Poland’s parliament this week is expected to discuss pro-life legislation which is “aimed at banning eugenic abortions of disabled unborn children.” Abortion in Poland is only permissible in limited circumstances, including if the unborn child is suspected of possessing an anomaly.
Speaking to SPUC, Dr. Tymoteusz Zych, Ordo Iuris Institute for Legal Culture, said: “The ’Stop Abortion’ bill, which is currently debated, is aimed at banning ’eugenic abortions‘ of disabled unborn children, which account for more than 97% of abortions performed in Poland. The legislative proposal was initiated by a group of citizens, which managed to gather more than 800,000 signatures.”
Currently, there is strong support for pro-life measures in Poland, according to recent polling results.
A CBOS poll found that 75% of Polish people think abortion is “always wrong and can never be justified.” Meanwhile, only 7% thought there was “nothing wrong with it and could always be justified.”
In recent times, Poland has been one of the few countries in Europe to oppose pro-abortion regimes. Abortion was imposed on Poland by the Communist regime following World War 2. When this regime collapsed in the 1980s, pro-life laws which protected human life were soon introduced into the country.

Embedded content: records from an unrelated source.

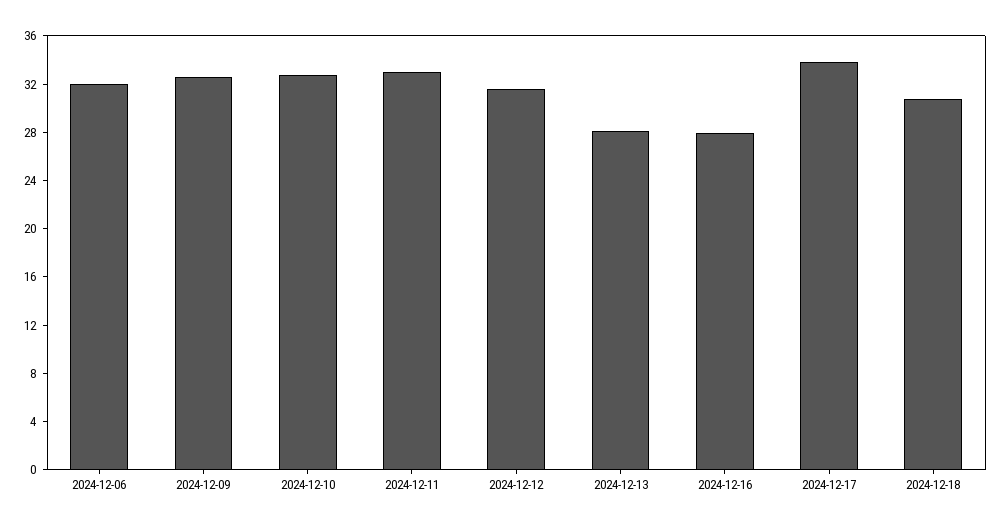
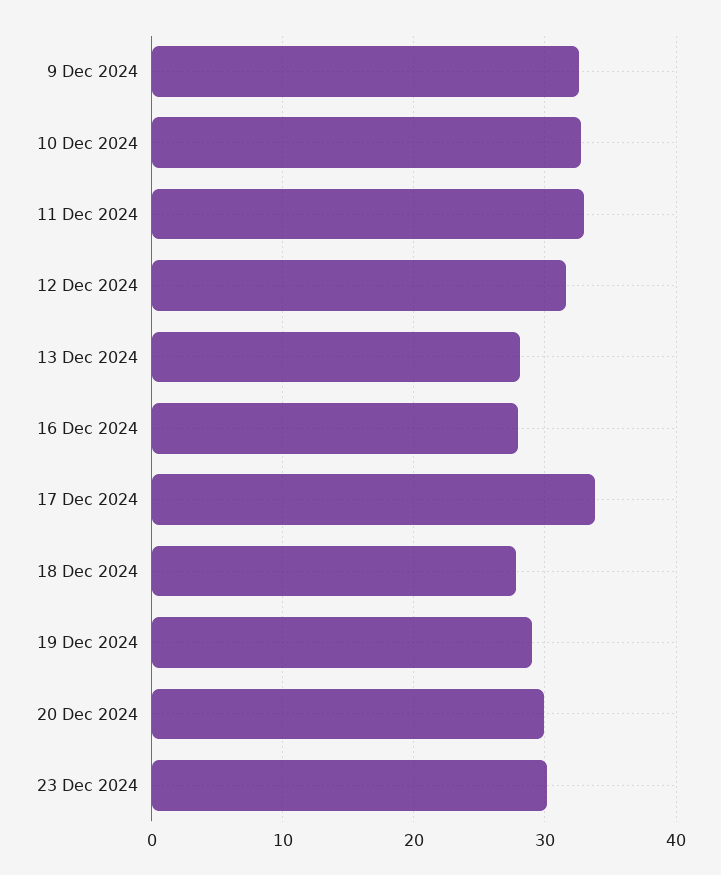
2024-12-06: 32 -> none
2024-12-18: 31 -> 28
19 Dec 2024: none -> 29
20 Dec 2024: none -> 30
23 Dec 2024: none -> 30

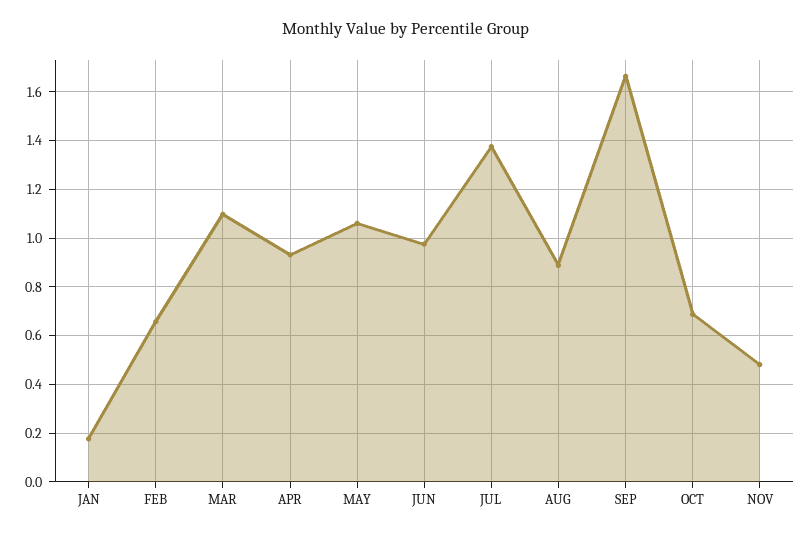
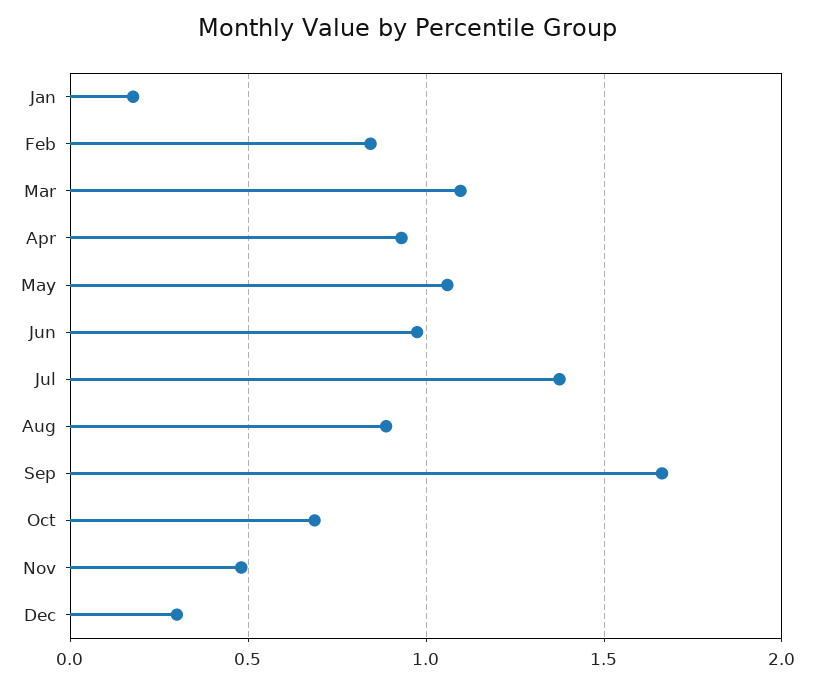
FEB: 0.65 -> 0.85
Dec: none -> 0.3

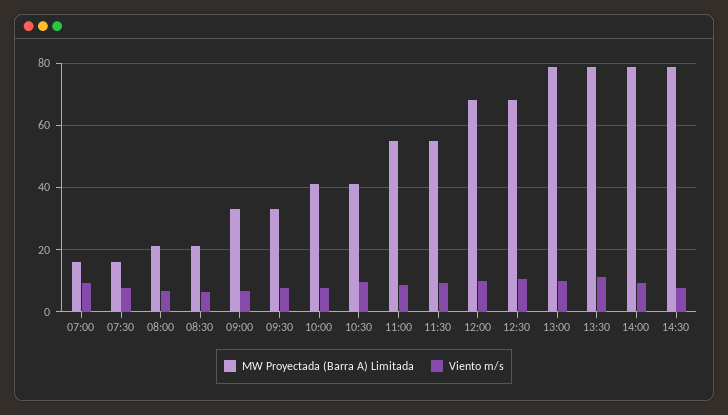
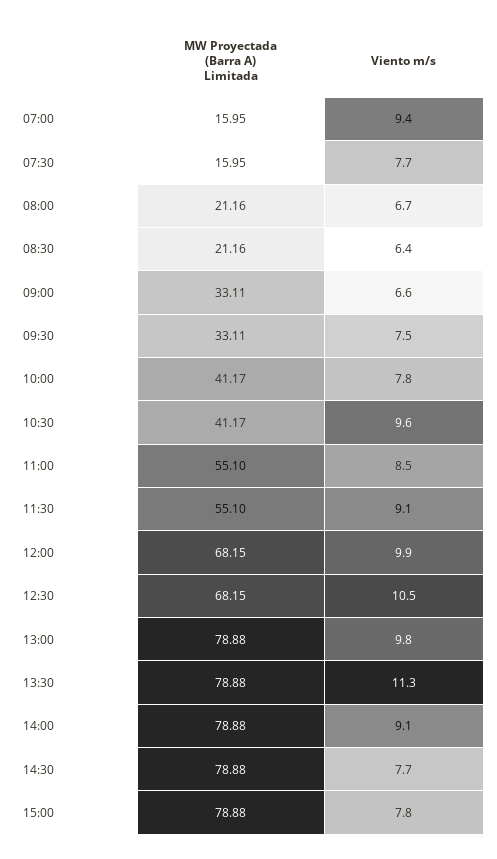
MW Proyectada (Barra A) Limitada, 15:00: none -> 78.88
Viento m/s, 15:00: none -> 7.8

Pro-abortion backlash is anticipated
Pro-life campaigners are aware of the likely backlash from pro-abortion advocates who are working against the legislation. On April 14th, pro-abortion advocates disregarded social distancing measures designed to preserve human life amidst the Covid-19 pandemic, in order to hold a pro-abortion rally.

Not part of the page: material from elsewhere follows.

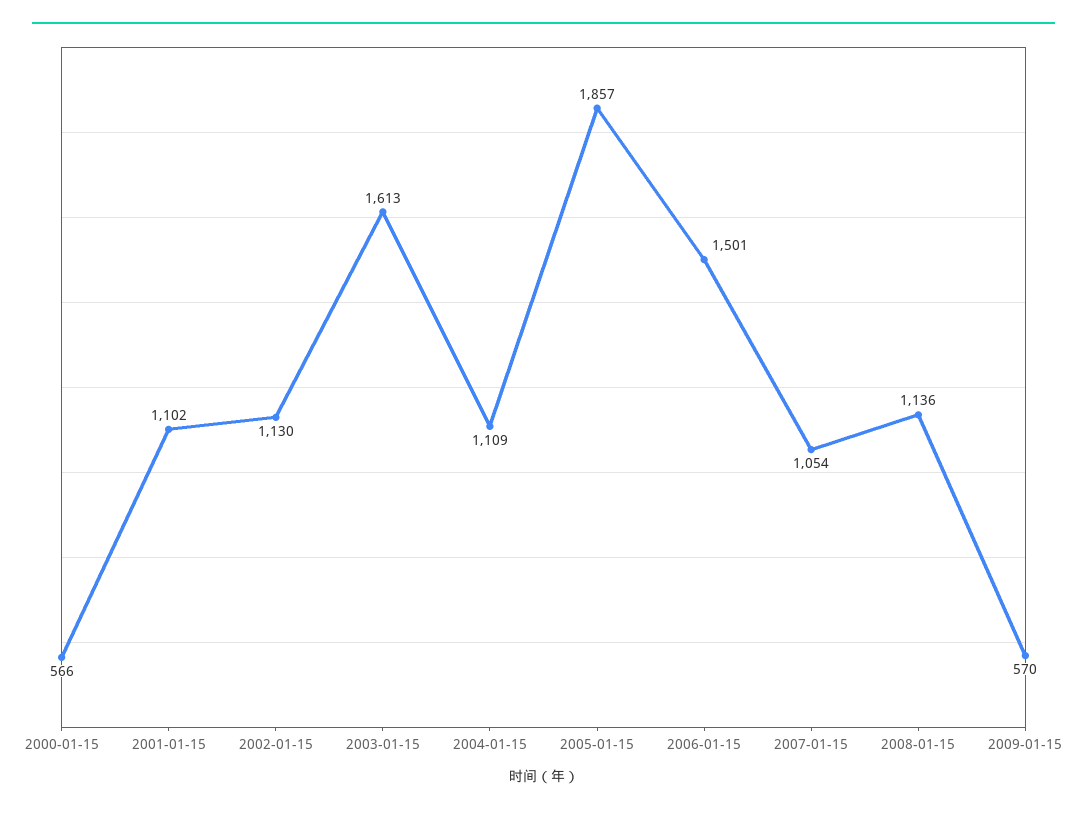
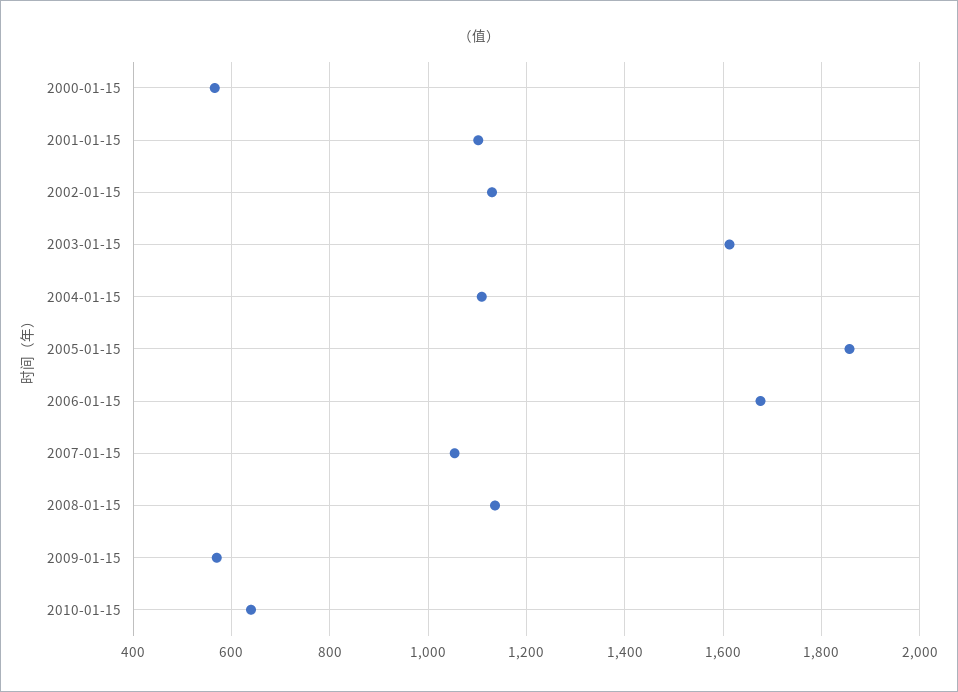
2006-01-15: 1501 -> 1680
2010-01-15: none -> 640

Dr Zych said: “From a strictly legal perspective, the case is obvious–the Polish constitutional court made it clear in 1997 that under Polish basic law all unborn children shall enjoy legal protection from the moment of conception. Moreover, disability discrimination is also prohibited by both Polish and international law – and one cannot think of discrimination going further than stripping a person of any legal protection of one’s life.

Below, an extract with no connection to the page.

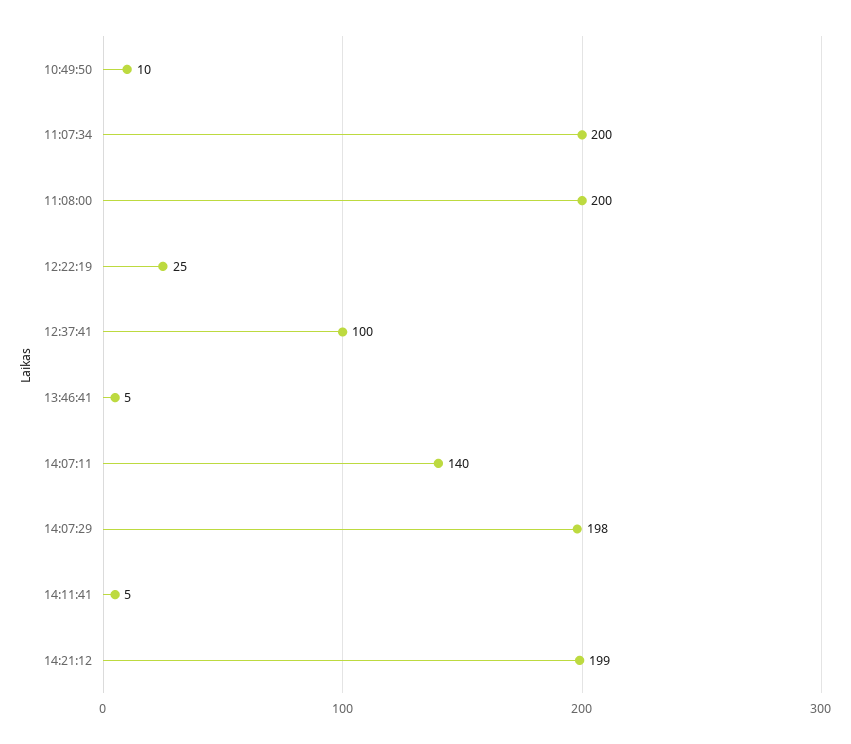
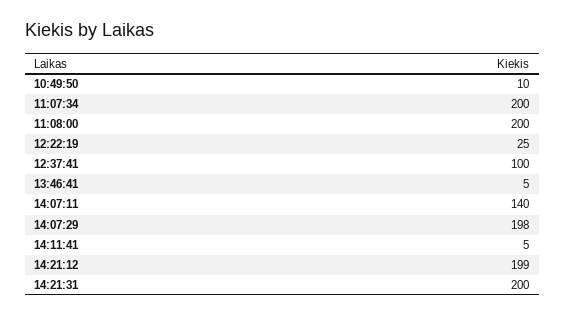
14:21:31: none -> 200

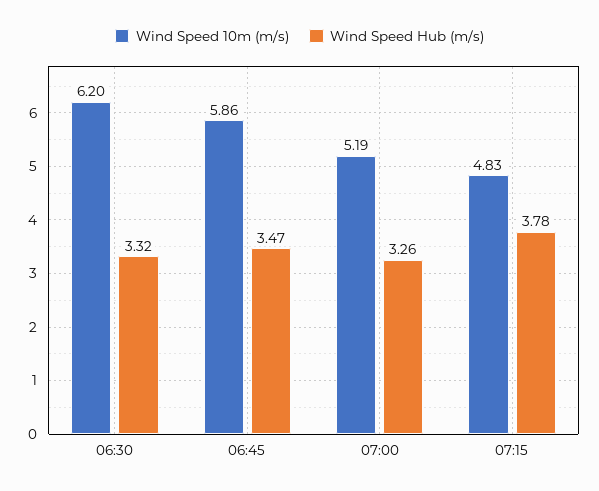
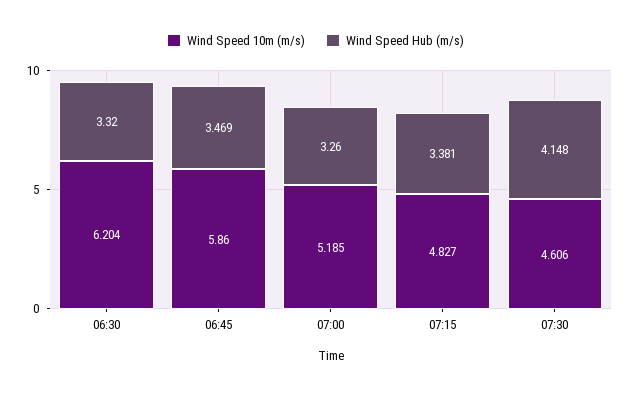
Wind Speed Hub (m/s), 07:15: 3.78 -> 3.381
Wind Speed 10m (m/s), 07:30: none -> 4.606
Wind Speed Hub (m/s), 07:30: none -> 4.148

“The political context is less clear – the bill at stake was already subject of parliamentary proceedings during the previous parliamentary term. Despite initial support by the ruling majority, it was frozen due to a strong backlash from the left and international pressure. The term came to an end and now, for formal reasons, the bill is debated once again by the newly elected parliament. Based on experience from the past, we can regretfully expect a similar course of events this time – after first reading vote, the bill will most likely be frozen again.”
“Still, the pro-life popular movement is growing, and we expect to pressure the parliamentarians more strongly this time.”